In this research, the four treatments were arranged for implementation by considering the three key principles of CA [3]. T1: no-tillage (NT) combined with 30% stubble retention or mulching (M) and intercropping (In), T2: NT combined with M and rotation (R), T3: conventional tillage (CT) combined with M and R, and T4: farmers’ practice or conventional tillage (CT) as described in Table 2. The corrugated iron sheet and roof were used for plots’ hydrological isolation and preventing direct rainfall into runoff-sediment collecting tanks, respectively. During this experiment, the management of land only in CA practices included no tillage, leaving crop stubble in the field and zero grazing. Other agronomic practices and fertilisations were the same for all plots, including CT (T4). Maize (Zea mays) and faba bean (Vicia faba L.) were grown under rotation and intercropping systems. Both crops are kharif crops sown during the monsoon rainy season, after which the plots were left fallow during the summer period. In the region, the recommended fertiliser application rates are 184N and 92 P_2_O_5_ kg ha ⁻ ¹ for maize, and 18N and 46 P_2_O_5_ kg ha ⁻ ¹ for faba bean.
Table 2: Description of treatments and experimental design.
Regarding data collection, runoff and sediment were harvested using two rectangular tanks (set as tank A and B) which were installed at the end of each experimental plot [27], (Fig 1); all these data were recorded in every 24 hours at 8:00 am; regarding sediment data 500 grams and one litre samples were taken from tank A and B respectively per record; next the sediment data were oven-dried [28]. Then, annual runoff and soil loss were calculated based on field records and oven-dried samples. Based on earlier runoff and sediment data, together with field observations, we evaluated the infiltration rate in the sixth year of the experiment to assess its consistency with the observed runoff and sediment trends. To quantify the soil’s capacity to infiltate precipitation, the infiltration rate was measured for each plot using a double-ring infiltrometer during the 6^th^ year of the experiment (2022) [29]. Furthermore, grain yields of maize and faba bean (intercropped and rotated crops during the experiment) were recorded to evaluate the effect of CA on crop yield. Finally, the effects of treatments on runoff, soil loss and crop yield were evaluated, using analysis of variance (ANOVA). Before analysis, the data were checked for consistency and suitability for parametric testing. The ANOVA was conducted using theR program, which allowed comparison of mean values among treatments to determine whether statistically significant differences existed. The treatment effects were considered significant at 95% level of confidence (e.g., p < 0.05). But the effects of these practices on infiltration rate were not subjected to inferential statistical tests. Instead, infiltration data were analysed using descriptive statistics and graphical presentations to illustrate trends and relative differences among treatments.

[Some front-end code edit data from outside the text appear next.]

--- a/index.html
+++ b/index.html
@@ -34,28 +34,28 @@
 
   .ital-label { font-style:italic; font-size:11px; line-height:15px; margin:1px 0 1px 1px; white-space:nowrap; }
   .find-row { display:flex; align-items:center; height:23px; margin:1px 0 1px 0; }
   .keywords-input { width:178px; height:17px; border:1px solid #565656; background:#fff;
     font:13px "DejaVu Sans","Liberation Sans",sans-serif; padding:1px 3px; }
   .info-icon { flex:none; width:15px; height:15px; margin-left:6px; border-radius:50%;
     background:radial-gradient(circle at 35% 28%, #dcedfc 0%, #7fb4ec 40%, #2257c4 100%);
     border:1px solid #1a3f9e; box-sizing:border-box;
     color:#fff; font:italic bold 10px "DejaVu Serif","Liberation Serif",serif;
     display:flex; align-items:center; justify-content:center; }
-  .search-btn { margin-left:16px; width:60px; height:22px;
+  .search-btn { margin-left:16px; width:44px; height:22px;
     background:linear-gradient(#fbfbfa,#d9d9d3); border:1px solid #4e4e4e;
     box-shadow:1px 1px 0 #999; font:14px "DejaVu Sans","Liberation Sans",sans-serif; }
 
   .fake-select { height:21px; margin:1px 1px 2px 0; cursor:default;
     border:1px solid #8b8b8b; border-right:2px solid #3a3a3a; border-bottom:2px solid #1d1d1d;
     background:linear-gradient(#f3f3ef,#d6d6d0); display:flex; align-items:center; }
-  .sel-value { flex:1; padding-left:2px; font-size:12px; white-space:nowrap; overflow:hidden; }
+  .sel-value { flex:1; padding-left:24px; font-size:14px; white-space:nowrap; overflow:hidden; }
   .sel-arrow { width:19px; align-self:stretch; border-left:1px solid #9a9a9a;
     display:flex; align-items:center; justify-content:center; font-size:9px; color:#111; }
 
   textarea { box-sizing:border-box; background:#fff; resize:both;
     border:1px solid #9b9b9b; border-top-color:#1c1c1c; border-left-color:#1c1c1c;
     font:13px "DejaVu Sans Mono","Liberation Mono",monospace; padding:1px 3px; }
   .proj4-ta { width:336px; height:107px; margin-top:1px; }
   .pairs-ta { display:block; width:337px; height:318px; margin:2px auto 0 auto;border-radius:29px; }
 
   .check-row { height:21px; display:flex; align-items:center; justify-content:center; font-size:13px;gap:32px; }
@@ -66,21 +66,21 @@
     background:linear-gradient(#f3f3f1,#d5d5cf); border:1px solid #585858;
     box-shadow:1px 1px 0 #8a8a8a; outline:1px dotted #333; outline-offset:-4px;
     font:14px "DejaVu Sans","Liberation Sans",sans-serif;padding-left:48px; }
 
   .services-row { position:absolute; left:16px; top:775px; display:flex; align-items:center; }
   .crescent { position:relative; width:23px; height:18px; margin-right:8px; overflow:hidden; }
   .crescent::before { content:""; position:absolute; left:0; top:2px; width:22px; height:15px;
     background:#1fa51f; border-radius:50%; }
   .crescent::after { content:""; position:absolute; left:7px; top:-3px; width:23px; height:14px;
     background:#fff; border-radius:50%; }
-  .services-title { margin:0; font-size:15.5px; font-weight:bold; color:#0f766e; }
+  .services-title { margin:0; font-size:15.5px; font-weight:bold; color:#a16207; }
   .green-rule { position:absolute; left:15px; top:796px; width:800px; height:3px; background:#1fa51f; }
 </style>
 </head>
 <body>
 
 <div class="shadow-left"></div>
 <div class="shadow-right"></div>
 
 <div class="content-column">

Example of adjacent runoff and sediment collection tanks per plot.
3. Results and discussion
In this research, runoff and soil loss revealed responses to treatments, which were the combination of conservation agriculture (CA) and conventional tillage (CT) practices, implemented during six years (2016–2022). It is confirmed that CA practices are effective in reducing runoff and soil loss significantly as compared to farmers’ practice (conventional tillage). The results from the six years of monitoring revealed a highly significant difference among treatments (in the order of T2, T1, T3 and T4) in reducing runoff and soil loss [30]. T2, T1, and T3 lowered runoff by 71, 60, and 45% and soil loss by 88, 82, and 60% as compared to T4 (Fig 2; S1 Table). T2 (NT + M + R) reduces soil loss and runoff more effectively than T1 (NT + M+In). This is because maize–faba bean intercropping in T1 provides less soil cover than sole maize or faba bean cropping in T2, due to competition for space and nutrients and the shading of faba beans by maize. Both T2 and T1, with minimal soil disturbance, perform better in reducing soil loss and runoff than T3 (CT + M + R), which involves greater soil disturbance [31]. Such impact of CA on runoff and soil loss reduction is supported by different studies [9,16,23,32]. This study confirms that no-tillage and mulch (for soil cover) are the key components of conservation agriculture for reducing runoff and soil loss. Researchers reported that the effectiveness of CA is primarily due to no-tillage that leaves the soil undisturbed [21,33]. By keeping the soil undisturbed, no-tillage (NT) minimises the detachment of soil particles and prevents surface sealing and crust formation. Additionally, NT preserves soil organisms and macropores, promotes stronger soil aggregation, and enhances water infiltration. As a result, NT effectively reduces both runoff and soil loss.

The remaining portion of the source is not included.